Flowering Plants Originated Between 149 and 256 Million Years Ago, Researchers Say
Angiosperms (flowering plants) are neither as old as suggested by previous molecular studies, nor as young as a literal interpretation of their fossil record, according to new research.
“The discrepancy between estimates of angiosperm evolution from molecular data and fossil records has caused much debate,” said co-author Dr. Jose Barba-Montoya, of University College London.
“Even Darwin described the origin of this group as an ‘abominable mystery’.”
“To uncover the key to solving the mystery of when flowers originated, we carefully analyzed the genetic make-up of flowering plants, and the rate at which mutations accumulate in their genomes.”
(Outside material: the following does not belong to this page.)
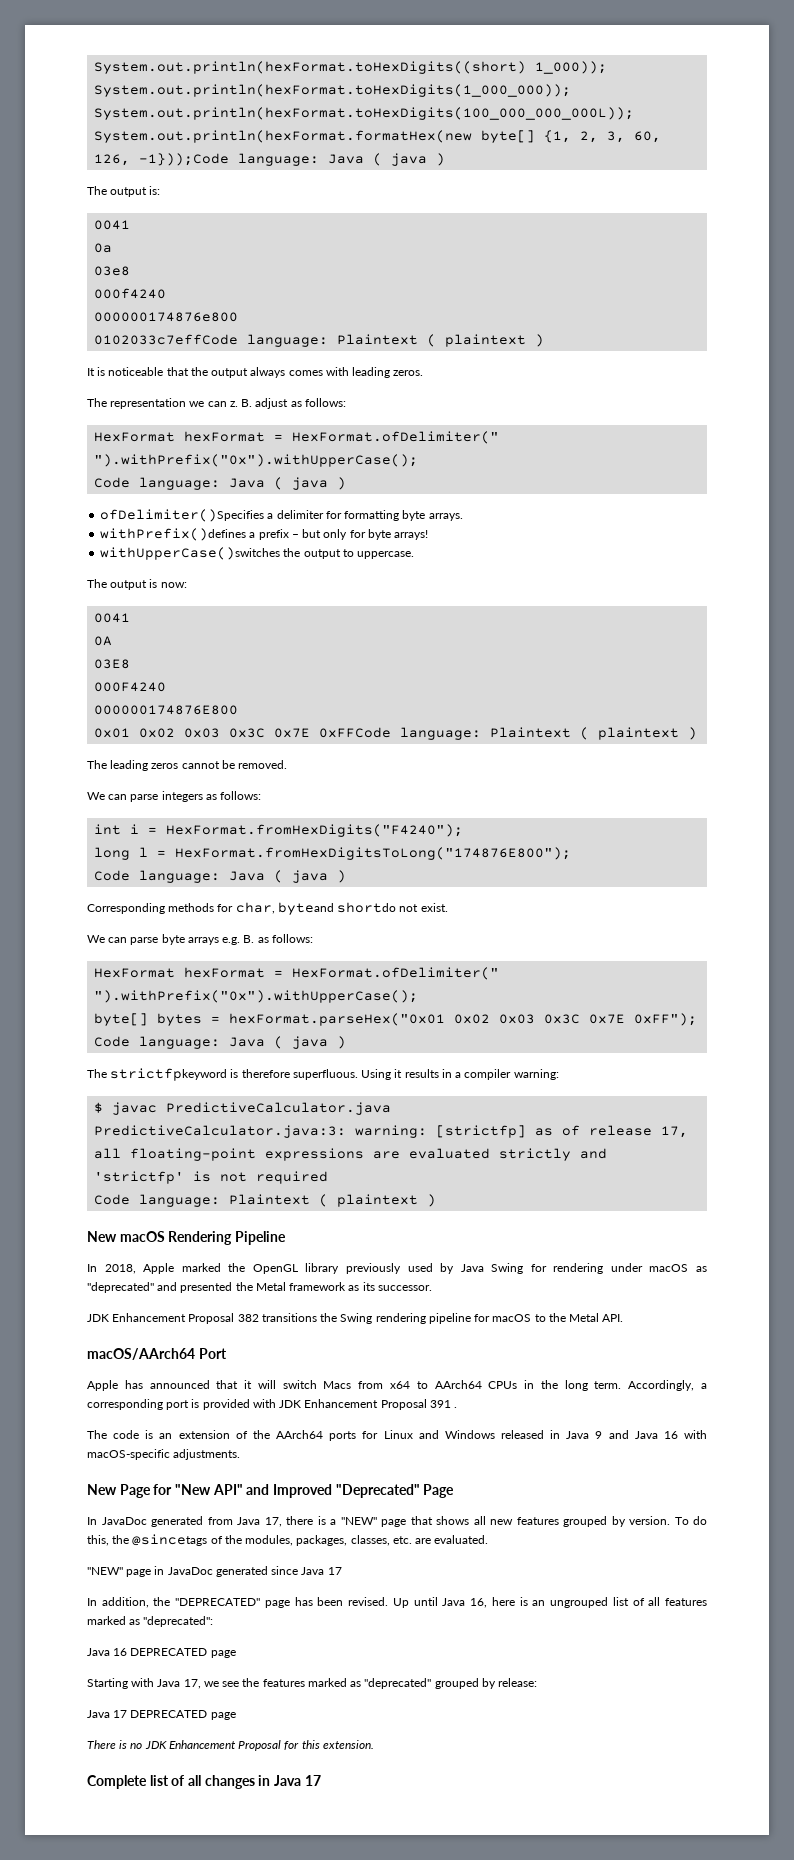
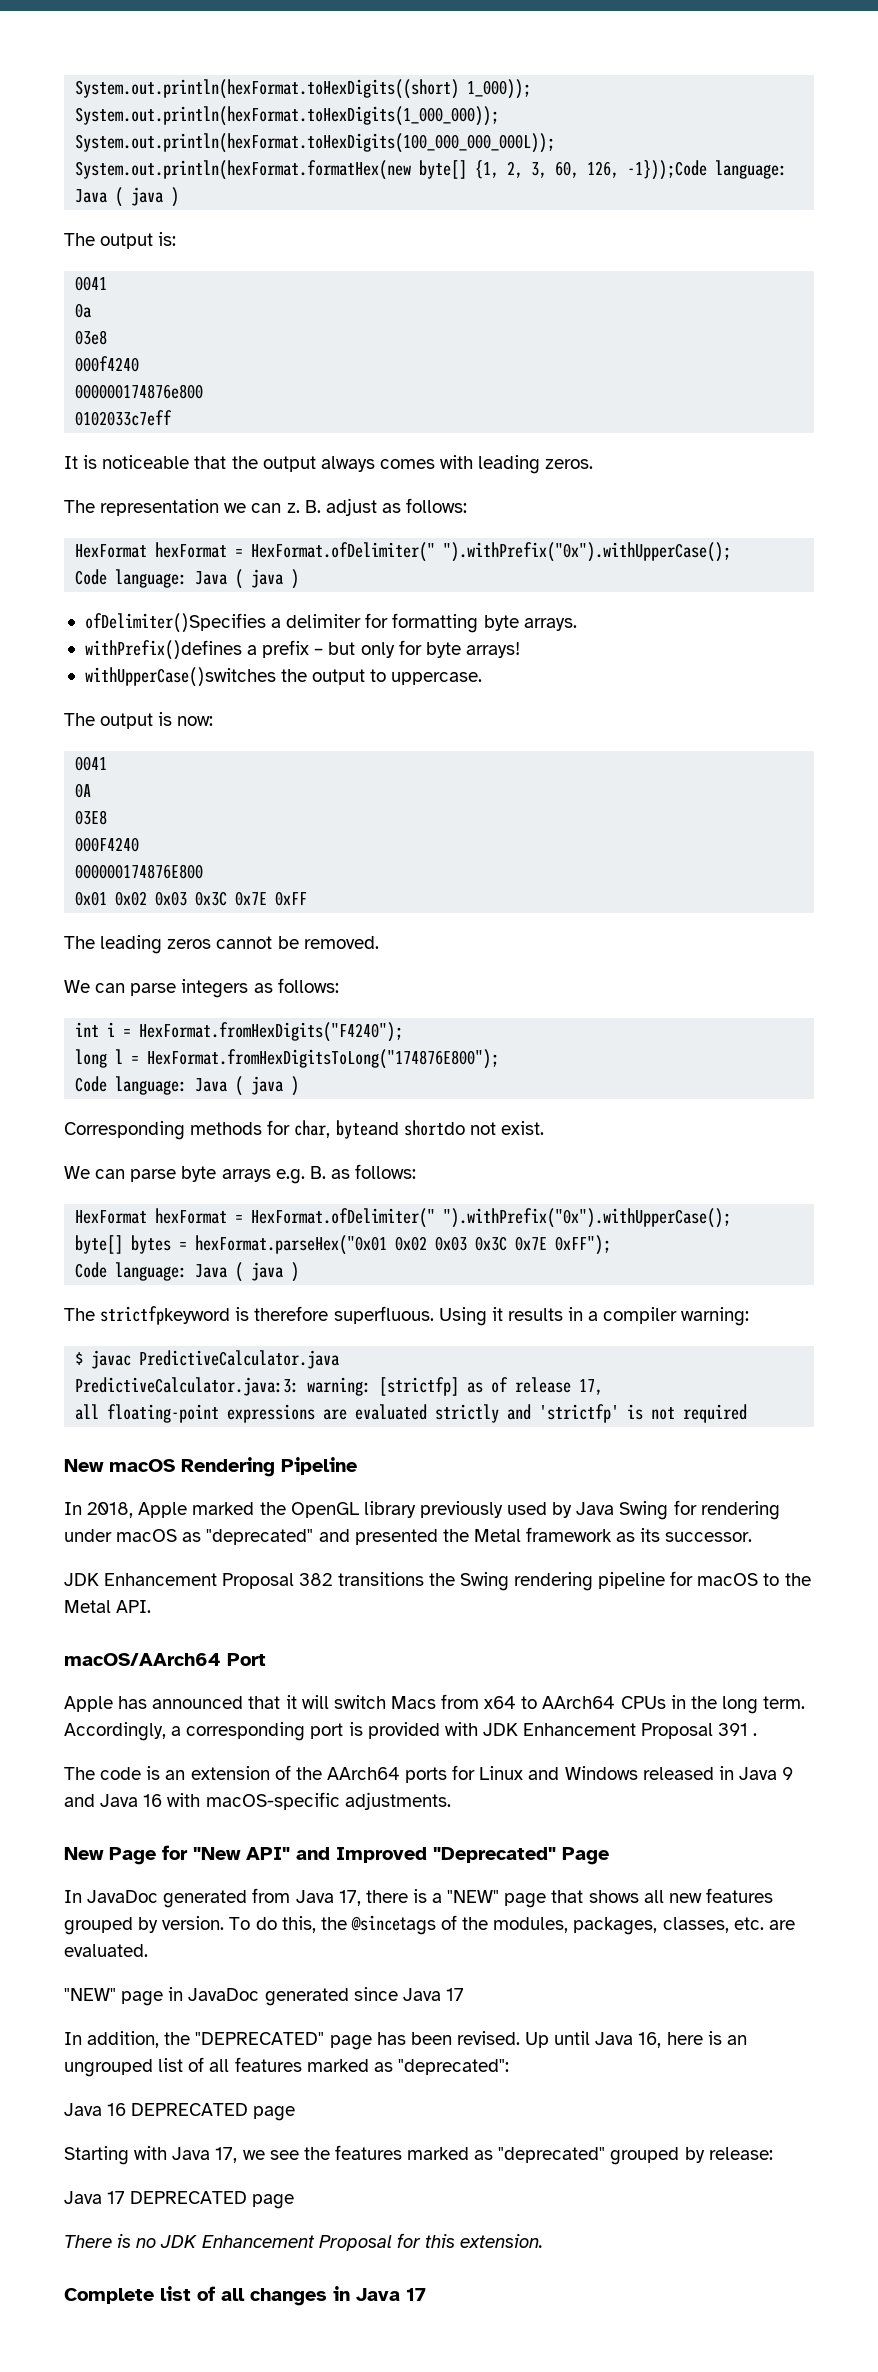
[94,334,545,347] 0102033c7effCode language: Plaintext ( plaintext ) -> [75,410,173,426] 0102033c7eff
[319,727,698,740] 0xFFCode language: Plaintext ( plaintext ) -> [275,891,308,906] 0xFF
[94,1194,437,1207] // Code language: Plaintext ( plaintext ) -> (748, 1413) none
Through the lens of the fossil record, angiosperms appear to have diversified suddenly, precipitating a Cretaceous Terrestrial Revolution in which pollinators, herbivores and predators underwent explosive co-evolution.
Molecular-clock dating studies, however, have suggested a much older origin for angiosperms, implying a cryptic evolution of flowers that is not documented in the fossil record.
“In large part, the discrepancy between these two approaches is an artifact of false precision on both paleontological and molecular evolutionary timescales,” said co-lead author Professor Philip Donoghue, from the University of Bristol.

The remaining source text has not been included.